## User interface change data

-*-*-

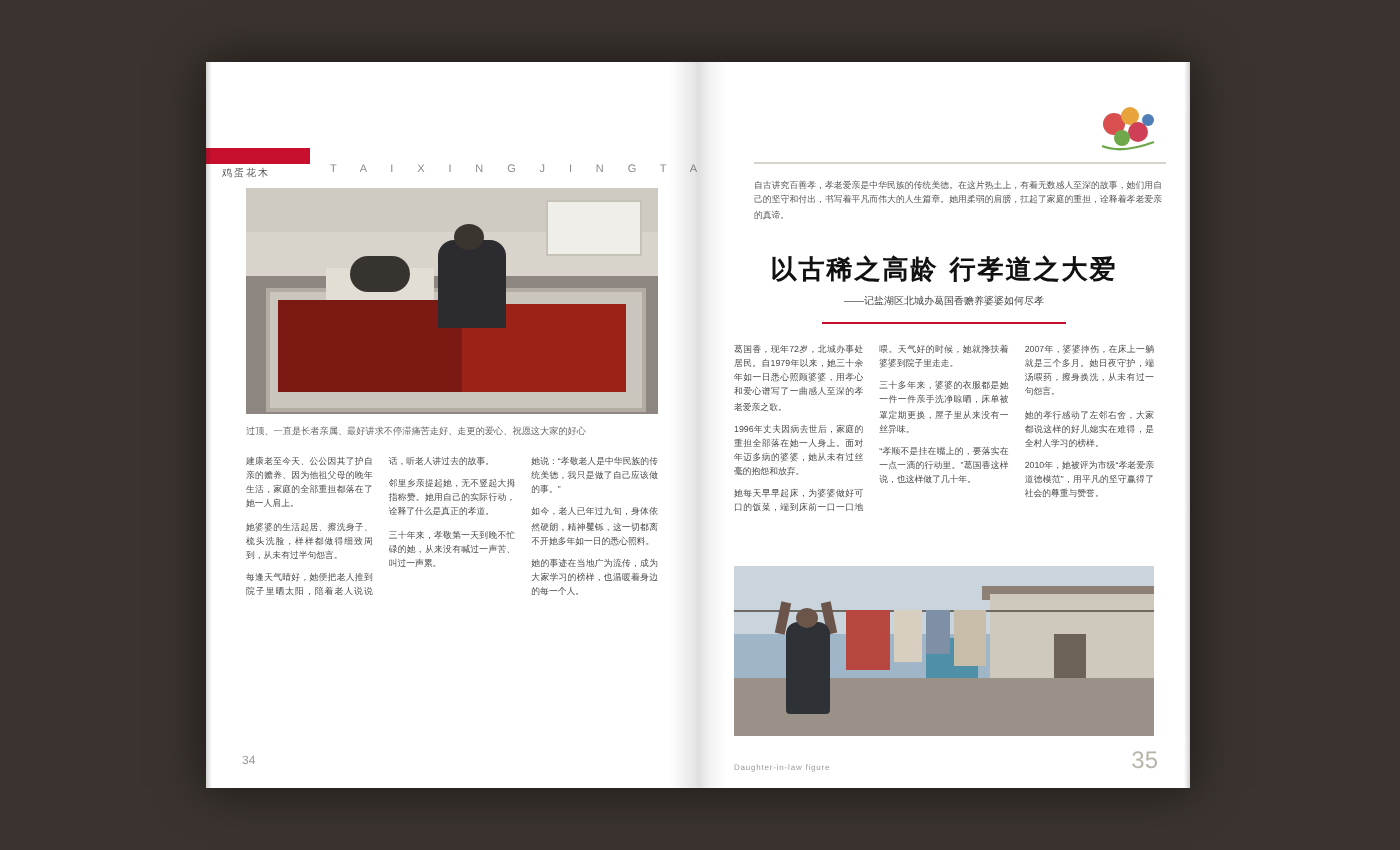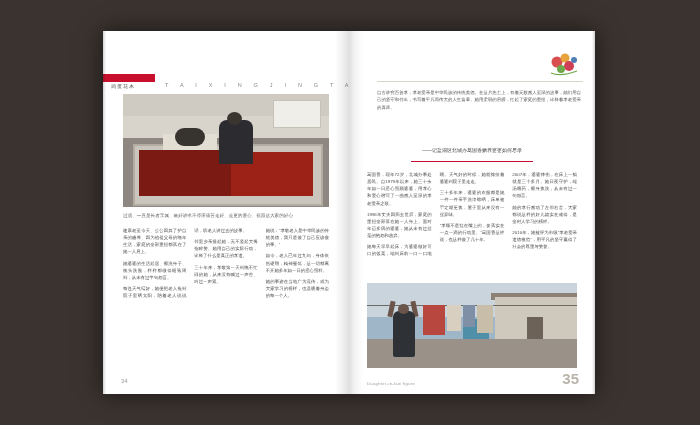--- a/index.html
+++ b/index.html
@@ -81,21 +81,21 @@
   .pr-c1{position:absolute;left:56px;top:22px;width:22px;height:30px;background:#b8483f;}
   .pr-c2{position:absolute;left:80px;top:22px;width:14px;height:26px;background:#d8cfc0;}
   .pr-c3{position:absolute;left:96px;top:22px;width:12px;height:22px;background:#7f8fa6;}
   .pr-c4{position:absolute;left:110px;top:22px;width:16px;height:28px;background:#c7bda9;}
   .pr-woman{position:absolute;left:26px;top:28px;width:22px;height:46px;background:#2e3135;border-radius:6px 6px 2px 2px;}
   .pr-whead{position:absolute;left:31px;top:21px;width:11px;height:10px;background:#6b554a;border-radius:50%;}
   .pr-arm1{position:absolute;left:22px;top:18px;width:5px;height:16px;background:#6b554a;transform:rotate(12deg);}
   .pr-arm2{position:absolute;left:45px;top:18px;width:5px;height:16px;background:#6b554a;transform:rotate(-12deg);}
 
   .foot-en{position:absolute;left:18px;bottom:8px;font-size:4px;color:#9a9a9a;letter-spacing:.4px;}
-  .pg-num-r{position:absolute;right:16px;bottom:7px;font-size:15px;color:#b9b4aa;font-weight:bold;}
+  .pg-num-r{position:absolute;right:16px;bottom:7px;font-size:12px;color:#b9b4aa;font-weight:normal;}
 </style>
 </head>
 <body>
 
 <div id="stage">
 
   <div class="spread">
 
     <div class="page left">
       <div class="edge-l"></div>
@@ -142,20 +142,21 @@
         <circle cx="22" cy="9" r="4.5" fill="#e8a33d"></circle>
         <circle cx="26" cy="17" r="5" fill="#cf3f55"></circle>
         <circle cx="18" cy="20" r="4" fill="#6fa84b"></circle>
         <circle cx="31" cy="11" r="3" fill="#4f7fb5"></circle>
         <path d="M8 24 Q18 28 34 22" stroke="#6fa84b" stroke-width="1.2" fill="none"></path>
       </svg>
 
       <div class="r-rule"></div>
       <div class="r-kicker">自古讲究百善孝，孝老爱亲是中华民族的传统美德。在这片热土上，有着无数感人至深的故事，她们用自己的坚守和付出，书写着平凡而伟大的人生篇章。她用柔弱的肩膀，扛起了家庭的重担，诠释着孝老爱亲的真谛。</div>
 
+      <div class="r-title">以古稀之高龄 行孝道之大爱</div>
       <div class="r-sub">——记盐湖区北城办葛国香赡养婆婆如何尽孝</div>
       <div class="r-redline"></div>
 
       <div class="cols-r">
         <p>葛国香，现年72岁，北城办事处居民。自1979年以来，她三十余年如一日悉心照顾婆婆，用孝心和爱心谱写了一曲感人至深的孝老爱亲之歌。</p>
         <p>1996年丈夫因病去世后，家庭的重担全部落在她一人身上。面对年迈多病的婆婆，她从未有过丝毫的抱怨和放弃。</p>
         <p>她每天早早起床，为婆婆做好可口的饭菜，端到床前一口一口地喂。天气好的时候，她就搀扶着婆婆到院子里走走。</p>
         <p>三十多年来，婆婆的衣服都是她一件一件亲手洗净晾晒，床单被罩定期更换，屋子里从来没有一丝异味。</p>
         <p>“孝顺不是挂在嘴上的，要落实在一点一滴的行动里。”葛国香这样说，也这样做了几十年。</p>
         <p>2007年，婆婆摔伤，在床上一躺就是三个多月。她日夜守护，端汤喂药，擦身换洗，从未有过一句怨言。</p>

-*-*-

## What you need to do
Which of the lines above include the string "font"? Pick them out and copy them.

## Task response
   .foot-en{position:absolute;left:18px;bottom:8px;font-size:4px;color:#9a9a9a;letter-spacing:.4px;}
-  .pg-num-r{position:absolute;right:16px;bottom:7px;font-size:15px;color:#b9b4aa;font-weight:bold;}
+  .pg-num-r{position:absolute;right:16px;bottom:7px;font-size:12px;color:#b9b4aa;font-weight:normal;}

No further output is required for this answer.